Vijay Mallya’s well-wishers are pushing his case with the offices of UK PM Rishi Sunak and Home Secretary Suella Braverman.

 

NEW DELHI: The extradition of fugitive Vijay Mallya, who escaped India six years ago and is now staying in London, is being resisted by an influential lobby based in India and the United Kingdom, official sources have said. According to them, the chances of the return of the 67-year-old Mallya to India are “remote” despite India’s best efforts that include meeting all the stringent requirements that were put forth by the British courts.
This emerged even as the UK Home Secretary Suella Braverman approved the extradition of middleman Sanjay Bhandari earlier last week. Earlier in November 2022, a UK court, while allowing Bhandari’s extradition to India, had sent the application to the Home Department for its approval.
Notably, in April 2020, after exhausting all legal remedies available to him to escape extradition to India to face charges of embezzling public money, Mallya had filed an asylum request with the UK Home Department on “humanitarian grounds”.
However, almost 36 months later, the UK Home Department is yet to either allow or deny the asylum request, thereby allowing him to stay in London even as he avoids the fraud and money laundering related charges that he is facing in India for the approximately Rs 9,000 crore of public money that he swindled.

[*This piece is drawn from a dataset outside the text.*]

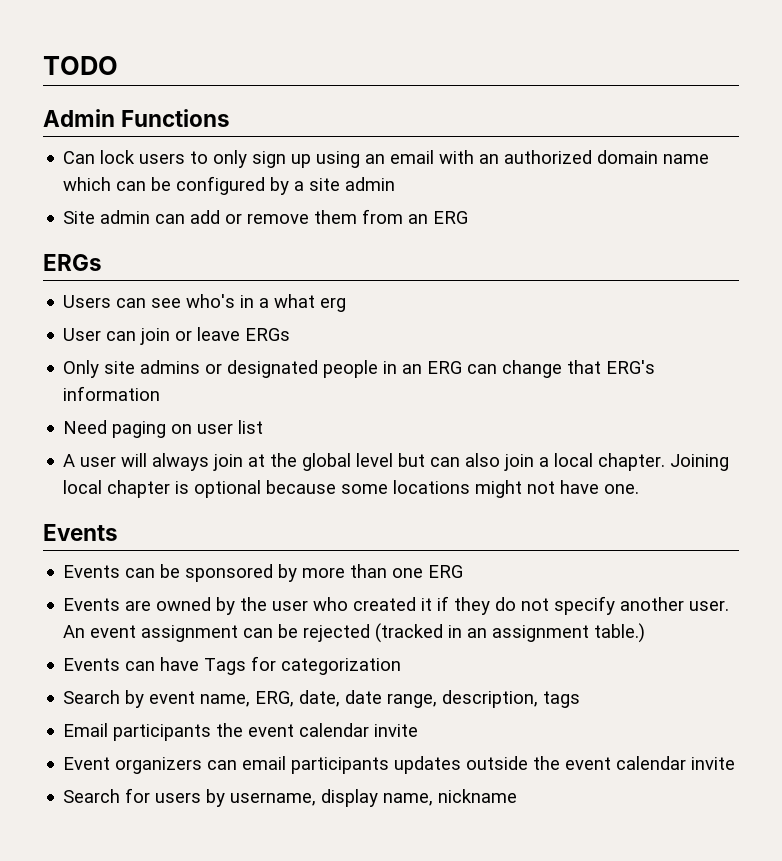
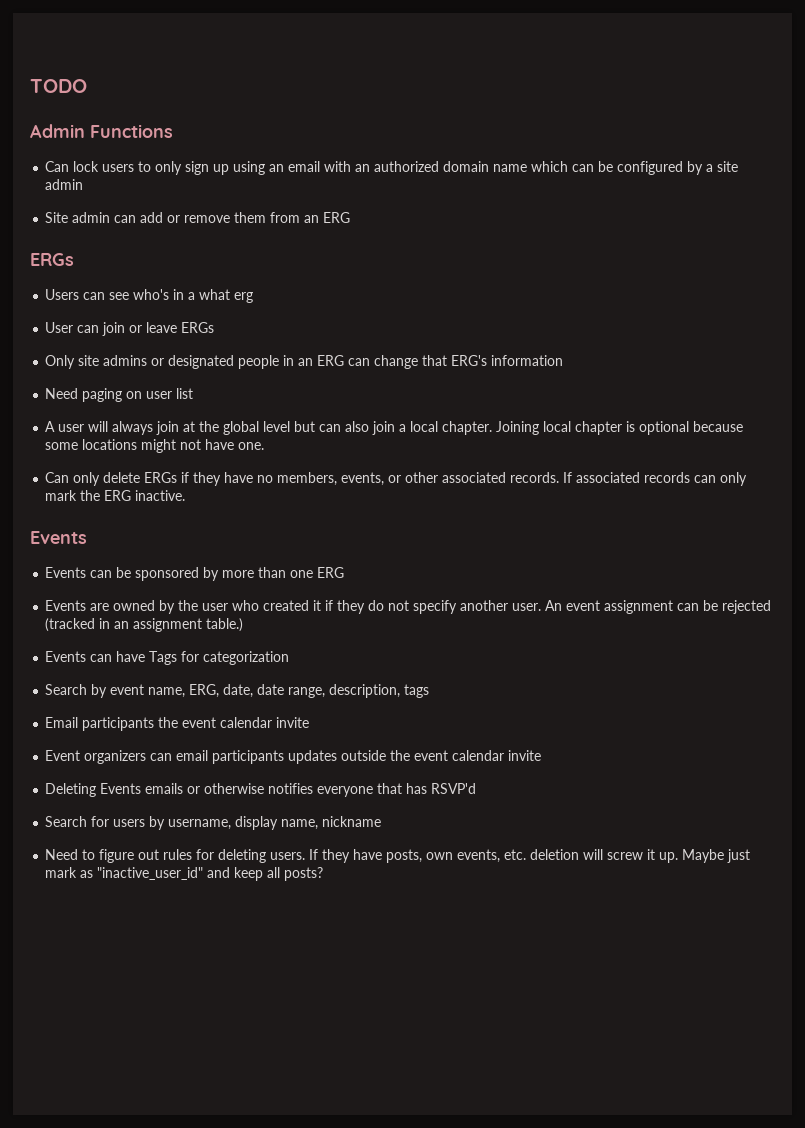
+ Can only delete ERGs if they have no members, events, or other associated records. If associated records can only mark the ERG inactive.
+ Deleting Events emails or otherwise notifies everyone that has RSVP'd
+ Need to figure out rules for deleting users. If they have posts, own events, etc. deletion will screw it up. Maybe just mark as "inactive_user_id" and keep all posts?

Officials said that Mallya’s case was being pushed aggressively with the office of Prime Minister Rishi Sunak and Home Secretary Braverman by a lobby comprising Mallya’s well-wishers. “The UK government has no legal ground to stop his extradition; Mallya’s lawyers have done whatever they could and failed. What we are seeing for the past three years is intervention at the level of the UK government to stop him from being sent to India,” an official source, who was until recently posted in the United Kingdom and monitoring Mallya’s case, told The Sunday Guardian.
“During his prime, Mallya was known for his hospitality that he would shower on politicians, bureaucrats, diplomats, and members of the judiciary by way of moveable and immovable gifts, and it is likely that the same people are now helping him escape a prison life in India,” the source said.
A businessman who was a partner of Mallya in the past said: “He has a very strong network in the UK. He has built this network over the last two decades. Many of the lawmakers were financially obliged by him in the past. I will not be surprised if he is getting a favourable response from London.”
The Sunday Guardian’s emails to the office of Secretary Suella Braverman seeking a response on the matter elicited no response till the time the report went to press.